South Asian experts who are meeting here have suggested that to quicken the pace of regional cooperation, countries should take up 'smaller' issues before taking up bigger, more difficult ones.
It was necessary to begin modestly to counter the mutual mistrust among member-nations of the South Asian Association for Regional Cooperation (SAARC), they said.
Politicians, parliamentarians, economists and academics also expressed the fear that the rise in militancy would affect regional cooperation.
"Issues like regional common currency, customs union, connectivity and visa are big and difficult," said Bangladesh Finance Minister AMA Muhith while opening the two-day conference in Dhaka on Tuesday.

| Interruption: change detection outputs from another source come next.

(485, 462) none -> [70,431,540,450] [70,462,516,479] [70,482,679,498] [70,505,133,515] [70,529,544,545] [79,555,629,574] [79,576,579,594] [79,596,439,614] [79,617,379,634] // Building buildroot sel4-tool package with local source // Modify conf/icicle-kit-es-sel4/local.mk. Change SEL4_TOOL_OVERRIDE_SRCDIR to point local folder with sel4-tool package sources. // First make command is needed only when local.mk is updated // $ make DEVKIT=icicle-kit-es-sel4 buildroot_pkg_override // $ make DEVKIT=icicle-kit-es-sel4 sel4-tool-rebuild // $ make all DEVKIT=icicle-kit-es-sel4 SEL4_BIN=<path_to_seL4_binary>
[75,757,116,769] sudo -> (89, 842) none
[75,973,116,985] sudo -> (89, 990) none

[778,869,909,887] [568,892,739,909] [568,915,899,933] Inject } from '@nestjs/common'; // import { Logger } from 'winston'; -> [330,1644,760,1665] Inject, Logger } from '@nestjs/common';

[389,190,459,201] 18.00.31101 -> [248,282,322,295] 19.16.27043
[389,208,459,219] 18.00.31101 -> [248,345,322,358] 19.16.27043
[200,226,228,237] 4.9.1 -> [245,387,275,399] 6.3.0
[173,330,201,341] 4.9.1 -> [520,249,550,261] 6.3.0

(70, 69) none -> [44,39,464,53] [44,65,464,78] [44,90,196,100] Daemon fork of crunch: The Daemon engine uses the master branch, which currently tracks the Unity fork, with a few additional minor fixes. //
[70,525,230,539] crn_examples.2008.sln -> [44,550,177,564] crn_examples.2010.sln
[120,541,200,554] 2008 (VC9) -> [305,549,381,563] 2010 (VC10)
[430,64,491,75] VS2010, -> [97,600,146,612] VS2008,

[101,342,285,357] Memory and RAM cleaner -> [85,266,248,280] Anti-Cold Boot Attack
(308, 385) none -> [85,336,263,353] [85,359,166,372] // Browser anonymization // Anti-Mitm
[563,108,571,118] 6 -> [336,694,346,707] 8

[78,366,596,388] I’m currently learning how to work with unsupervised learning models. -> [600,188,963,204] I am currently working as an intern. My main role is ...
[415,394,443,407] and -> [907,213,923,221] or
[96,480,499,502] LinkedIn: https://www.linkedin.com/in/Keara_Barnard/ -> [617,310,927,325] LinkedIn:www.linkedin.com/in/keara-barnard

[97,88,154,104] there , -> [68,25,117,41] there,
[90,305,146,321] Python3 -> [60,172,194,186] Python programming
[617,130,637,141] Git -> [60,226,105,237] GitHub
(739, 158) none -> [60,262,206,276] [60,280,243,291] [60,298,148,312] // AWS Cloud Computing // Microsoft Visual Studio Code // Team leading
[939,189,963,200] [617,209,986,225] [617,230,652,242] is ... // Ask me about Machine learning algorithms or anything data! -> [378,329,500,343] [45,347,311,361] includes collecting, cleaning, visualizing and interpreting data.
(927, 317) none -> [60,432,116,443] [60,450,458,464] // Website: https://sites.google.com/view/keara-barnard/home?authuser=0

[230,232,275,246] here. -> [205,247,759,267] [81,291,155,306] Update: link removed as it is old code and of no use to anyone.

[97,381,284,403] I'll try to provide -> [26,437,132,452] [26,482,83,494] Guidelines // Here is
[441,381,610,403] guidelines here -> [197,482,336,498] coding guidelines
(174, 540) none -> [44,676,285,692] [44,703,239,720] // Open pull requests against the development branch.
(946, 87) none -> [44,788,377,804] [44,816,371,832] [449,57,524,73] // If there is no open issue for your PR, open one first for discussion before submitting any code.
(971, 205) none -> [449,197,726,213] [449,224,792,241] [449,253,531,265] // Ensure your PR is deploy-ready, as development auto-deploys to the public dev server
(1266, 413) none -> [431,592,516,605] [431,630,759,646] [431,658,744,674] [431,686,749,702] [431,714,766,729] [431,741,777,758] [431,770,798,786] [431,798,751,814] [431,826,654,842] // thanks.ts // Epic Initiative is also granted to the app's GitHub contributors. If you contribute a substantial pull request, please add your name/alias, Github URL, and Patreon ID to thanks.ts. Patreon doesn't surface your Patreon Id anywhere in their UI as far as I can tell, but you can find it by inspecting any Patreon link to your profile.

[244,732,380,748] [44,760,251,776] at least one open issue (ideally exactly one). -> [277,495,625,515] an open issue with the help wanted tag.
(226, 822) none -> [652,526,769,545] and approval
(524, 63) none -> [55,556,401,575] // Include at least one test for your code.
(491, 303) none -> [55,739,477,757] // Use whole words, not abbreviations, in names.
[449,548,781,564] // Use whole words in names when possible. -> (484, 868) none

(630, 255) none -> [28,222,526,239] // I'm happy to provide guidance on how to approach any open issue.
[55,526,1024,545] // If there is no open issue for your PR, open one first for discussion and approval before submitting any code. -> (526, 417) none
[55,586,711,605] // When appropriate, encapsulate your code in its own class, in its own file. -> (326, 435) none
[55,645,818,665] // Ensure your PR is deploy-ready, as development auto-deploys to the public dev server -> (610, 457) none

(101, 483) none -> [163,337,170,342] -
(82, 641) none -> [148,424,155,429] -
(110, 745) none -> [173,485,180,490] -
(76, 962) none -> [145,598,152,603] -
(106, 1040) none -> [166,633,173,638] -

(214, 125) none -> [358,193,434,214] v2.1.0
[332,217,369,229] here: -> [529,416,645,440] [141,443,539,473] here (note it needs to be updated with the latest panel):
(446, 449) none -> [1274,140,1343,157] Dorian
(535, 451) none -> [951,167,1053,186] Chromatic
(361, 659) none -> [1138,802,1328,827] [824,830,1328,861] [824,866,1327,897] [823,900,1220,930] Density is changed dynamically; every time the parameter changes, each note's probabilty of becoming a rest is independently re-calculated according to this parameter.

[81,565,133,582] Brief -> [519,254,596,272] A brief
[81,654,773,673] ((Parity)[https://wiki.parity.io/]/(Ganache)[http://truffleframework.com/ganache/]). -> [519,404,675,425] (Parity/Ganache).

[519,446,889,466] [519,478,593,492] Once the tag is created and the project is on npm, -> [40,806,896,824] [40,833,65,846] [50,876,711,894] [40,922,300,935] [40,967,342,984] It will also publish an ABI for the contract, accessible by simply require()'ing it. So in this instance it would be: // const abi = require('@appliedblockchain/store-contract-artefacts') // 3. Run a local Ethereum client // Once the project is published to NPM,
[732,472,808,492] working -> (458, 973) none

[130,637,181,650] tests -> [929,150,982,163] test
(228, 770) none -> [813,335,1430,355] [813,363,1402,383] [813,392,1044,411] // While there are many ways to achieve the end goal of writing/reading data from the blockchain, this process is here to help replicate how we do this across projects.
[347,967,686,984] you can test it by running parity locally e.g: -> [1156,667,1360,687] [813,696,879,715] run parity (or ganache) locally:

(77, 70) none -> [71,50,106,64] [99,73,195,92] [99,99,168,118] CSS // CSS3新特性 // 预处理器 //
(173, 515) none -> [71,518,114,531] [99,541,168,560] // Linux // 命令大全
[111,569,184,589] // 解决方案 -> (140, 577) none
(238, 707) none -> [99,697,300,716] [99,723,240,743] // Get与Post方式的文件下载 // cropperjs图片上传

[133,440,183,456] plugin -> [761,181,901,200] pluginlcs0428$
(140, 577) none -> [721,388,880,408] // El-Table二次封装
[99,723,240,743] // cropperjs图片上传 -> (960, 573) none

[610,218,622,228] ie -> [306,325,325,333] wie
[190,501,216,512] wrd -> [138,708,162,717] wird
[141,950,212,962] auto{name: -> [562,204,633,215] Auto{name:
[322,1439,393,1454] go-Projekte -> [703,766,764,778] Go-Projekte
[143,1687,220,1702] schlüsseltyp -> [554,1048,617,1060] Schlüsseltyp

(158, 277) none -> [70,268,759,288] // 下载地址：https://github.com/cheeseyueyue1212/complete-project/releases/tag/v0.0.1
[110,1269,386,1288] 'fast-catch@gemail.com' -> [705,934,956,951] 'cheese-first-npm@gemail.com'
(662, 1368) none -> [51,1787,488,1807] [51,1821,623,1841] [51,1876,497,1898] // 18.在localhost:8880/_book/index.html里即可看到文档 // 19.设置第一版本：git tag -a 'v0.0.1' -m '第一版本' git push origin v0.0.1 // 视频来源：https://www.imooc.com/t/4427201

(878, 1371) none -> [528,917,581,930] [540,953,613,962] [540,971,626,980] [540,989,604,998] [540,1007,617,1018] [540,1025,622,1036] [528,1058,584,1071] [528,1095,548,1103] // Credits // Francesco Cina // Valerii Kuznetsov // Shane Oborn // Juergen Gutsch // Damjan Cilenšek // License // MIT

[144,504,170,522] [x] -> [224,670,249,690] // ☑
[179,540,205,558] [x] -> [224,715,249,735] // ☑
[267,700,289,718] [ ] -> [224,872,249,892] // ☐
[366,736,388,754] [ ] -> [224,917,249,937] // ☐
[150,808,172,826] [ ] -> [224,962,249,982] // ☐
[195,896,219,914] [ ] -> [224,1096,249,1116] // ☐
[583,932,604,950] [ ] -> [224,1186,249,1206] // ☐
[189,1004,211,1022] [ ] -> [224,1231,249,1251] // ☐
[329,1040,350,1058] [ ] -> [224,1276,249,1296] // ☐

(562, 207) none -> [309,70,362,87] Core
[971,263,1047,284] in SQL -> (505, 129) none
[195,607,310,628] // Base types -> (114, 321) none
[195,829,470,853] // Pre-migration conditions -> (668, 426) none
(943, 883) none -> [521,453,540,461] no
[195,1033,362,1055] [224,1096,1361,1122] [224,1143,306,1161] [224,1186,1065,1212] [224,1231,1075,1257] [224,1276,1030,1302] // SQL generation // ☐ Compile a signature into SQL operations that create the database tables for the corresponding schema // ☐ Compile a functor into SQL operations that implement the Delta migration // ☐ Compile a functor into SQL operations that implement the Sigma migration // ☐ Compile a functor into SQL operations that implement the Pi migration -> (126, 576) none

"We can start with something smaller... We should focus on the activities of the regional bodies concerned with agriculture, water resources and transportation," New Age newspaper quoted him as saying on Wednesday.
Muhith said these bodies could "accelerate and enlarge regional cooperation amidst the prevailing political mistrust".
The two-day conference titled Regional Conference on Inclusive Development and Climate Justice in South Asia is being organised by the Bangladesh Unnayan Parishad.
It is being attended by delegates from India, Pakistan, Nepal and Bhutan.
Bangladesh lawmaker Rashed Khan Menon underlined the need to remove the mistrust which was blocking regional socio-cultural and economic development.
Menon said: "Unfortunately there is widespread mutual mistrust among the South Asian countries."
Referring to climate change and its adverse effects, Menon said poor countries like Bangladesh are not responsible for global warming but they are paying the penalty.